Nem sempre a peça mais cara é a melhor escolha. E nem a mais barata.
Juliane explica que um dos maiores equívocos é acreditar que qualidade está ligada apenas ao preço.
"O tecido influencia diretamente na durabilidade, no conforto térmico, no caimento e até na frequência com que aquela roupa será usada. Às vezes uma peça aparentemente mais cara acaba sendo mais econômica porque permanece bonita durante anos."
Essa percepção também acompanha uma mudança de comportamento do consumidor. Com o aumento do custo de vida e uma preocupação crescente com o consumo consciente, muitas mulheres passaram a buscar compras mais estratégicas, priorizando qualidade e versatilidade em vez de quantidade.

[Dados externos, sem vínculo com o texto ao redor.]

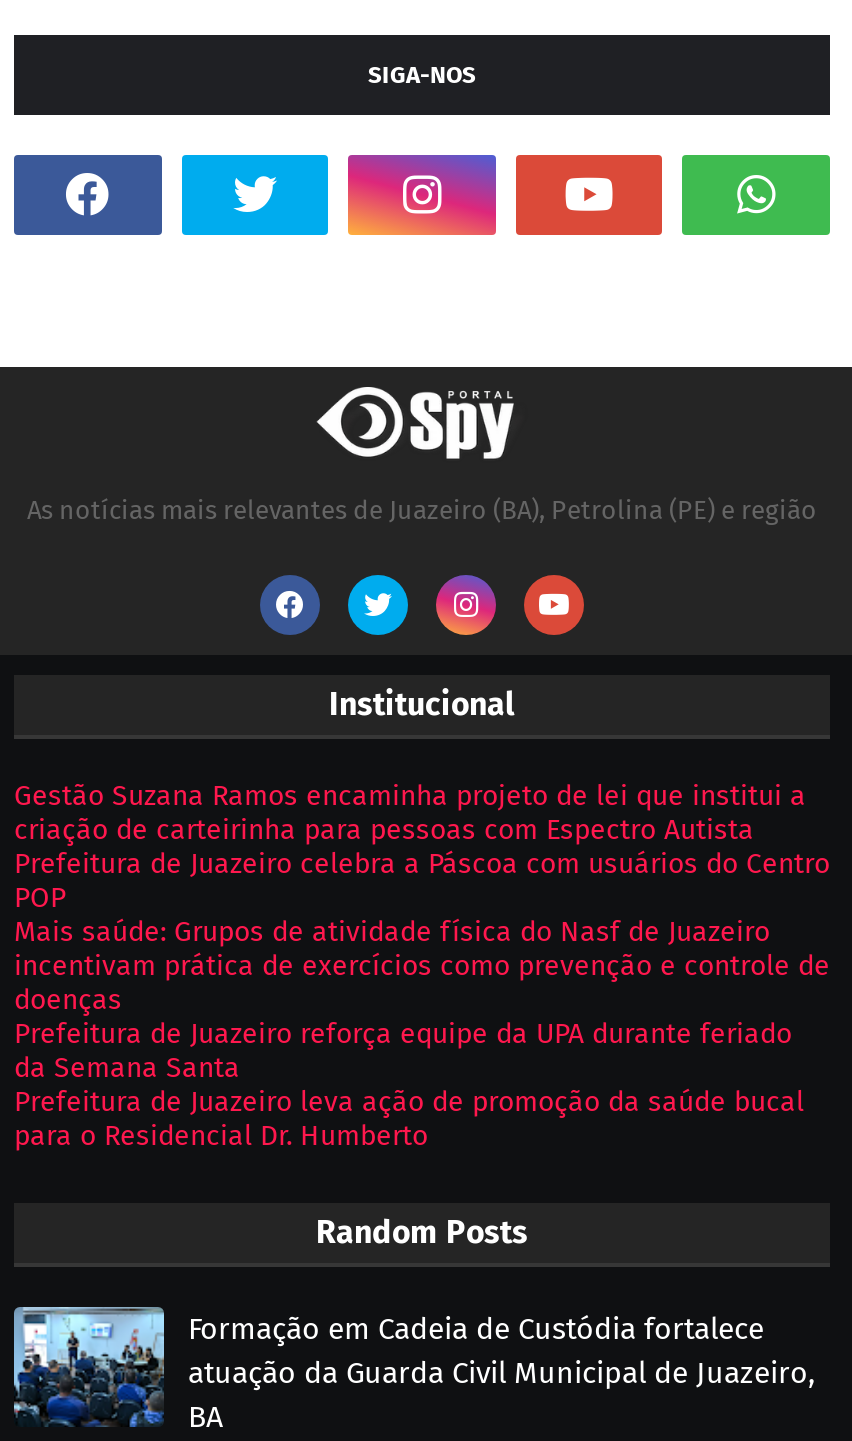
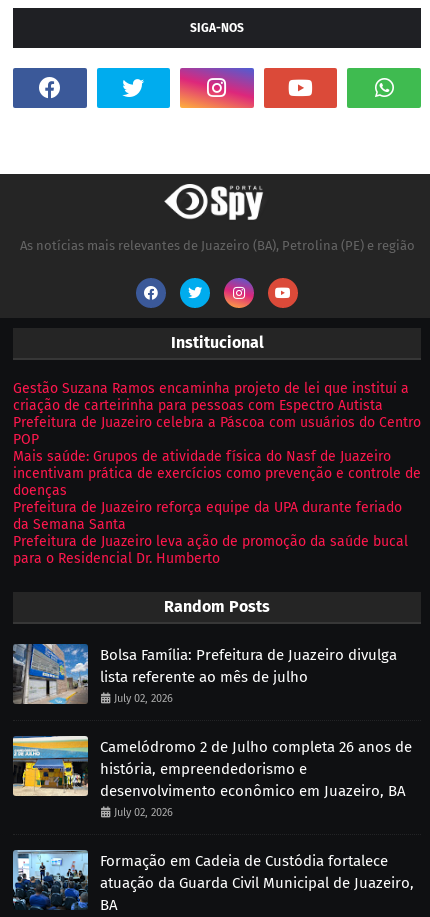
+ [image]

+ [image]
+ Bolsa Família: Prefeitura de Juazeiro divulga
+ lista referente ao mês de julho
+ July 02, 2026
+ Camelódromo 2 de Julho completa 26 anos de
+ história, empreendedorismo e
+ desenvolvimento econômico em Juazeiro, BA
+ July 02, 2026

Fibras naturais continuam sendo grandes aliadas nos dias quentes
Com as temperaturas cada vez mais elevadas em boa parte do país, conhecer os tecidos pode fazer diferença até no bem-estar.
Entre as fibras naturais, o algodão continua sendo uma das escolhas mais versáteis por permitir maior respirabilidade e absorção da umidade. O linho também ganha destaque por proporcionar sensação térmica agradável e um visual elegante, mesmo com o aspecto naturalmente amassado, característica própria da fibra.
A viscose, apesar de ser produzida a partir da celulose, também costuma ser uma boa alternativa para dias quentes por ser leve e confortável quando possui boa qualidade.
"Muitas pessoas compram pensando apenas na aparência da roupa e esquecem que vão passar horas usando aquela peça. Principalmente no verão, o tecido faz toda a diferença no conforto."
Poliéster não é mais o vilão de antigamente
Se durante muito tempo o poliéster ganhou fama de tecido quente e desconfortável, hoje a realidade é diferente.
O avanço da indústria têxtil permitiu o desenvolvimento de fibras sintéticas mais leves e tecnológicas, utilizadas inclusive em roupas esportivas e de alta performance.
Segundo Juliane, o segredo está em entender a proposta da peça.
"Nem todo poliéster é igual. Existem tecidos tecnológicos excelentes. O importante é analisar a composição completa e pensar em como aquela roupa será utilizada."
Misturas entre algodão e elastano, viscose e linho ou poliéster com outras fibras podem oferecer praticidade, menor necessidade de passar e maior resistência sem comprometer o conforto.
A etiqueta pode evitar compras por impulso
Além da composição, a etiqueta revela informações importantes sobre manutenção, encolhimento e necessidade de cuidados específicos.
Para Juliane, esse hábito simples pode evitar frustrações.
"Uma peça pode ser linda, mas talvez não combine com a rotina daquela mulher. Se ela precisa de praticidade e compra uma roupa que exige lavagem delicada e muita manutenção, provavelmente vai deixá-la parada no armário."
Segundo ela, comprar bem não significa comprar mais.
"Hoje eu incentivo minhas clientes a investirem em peças que realmente façam sentido para o estilo de vida delas. Quando você entende tecidos, caimento e qualidade, compra menos, usa mais e aproveita muito melhor o guarda-roupa."
Na Laleju Store, essa orientação faz parte do atendimento. Além de ajudar na escolha do modelo e da cartela de cores mais adequada para cada cliente, Juliane procura explicar como cada tecido se comporta no uso diário, permitindo que a compra seja feita de forma mais consciente.
"No fim das contas, roupa boa não é aquela que fica bonita apenas no provador. É aquela que continua fazendo sentido meses depois da compra."
BOX | Como escolher o tecido certo para cada ocasião
Dias muito quentes
- Algodão
- Linho
- Cambraia
- Viscose de boa qualidade
Esses tecidos favorecem a respirabilidade e oferecem maior conforto térmico.
Trabalho
- Tricoline
- Alfaiataria com elastano
- Crepe estruturado
Peças que mantêm boa aparência durante o dia e oferecem mobilidade.
Viagens
- Malhas tecnológicas
- Misturas que amassam menos
- Tecidos de secagem rápida
Ideais para quem precisa de praticidade.
Eventos
- Linho
- Crepe
- Seda
- Cetim
A escolha depende do horário, da formalidade e do efeito visual desejado.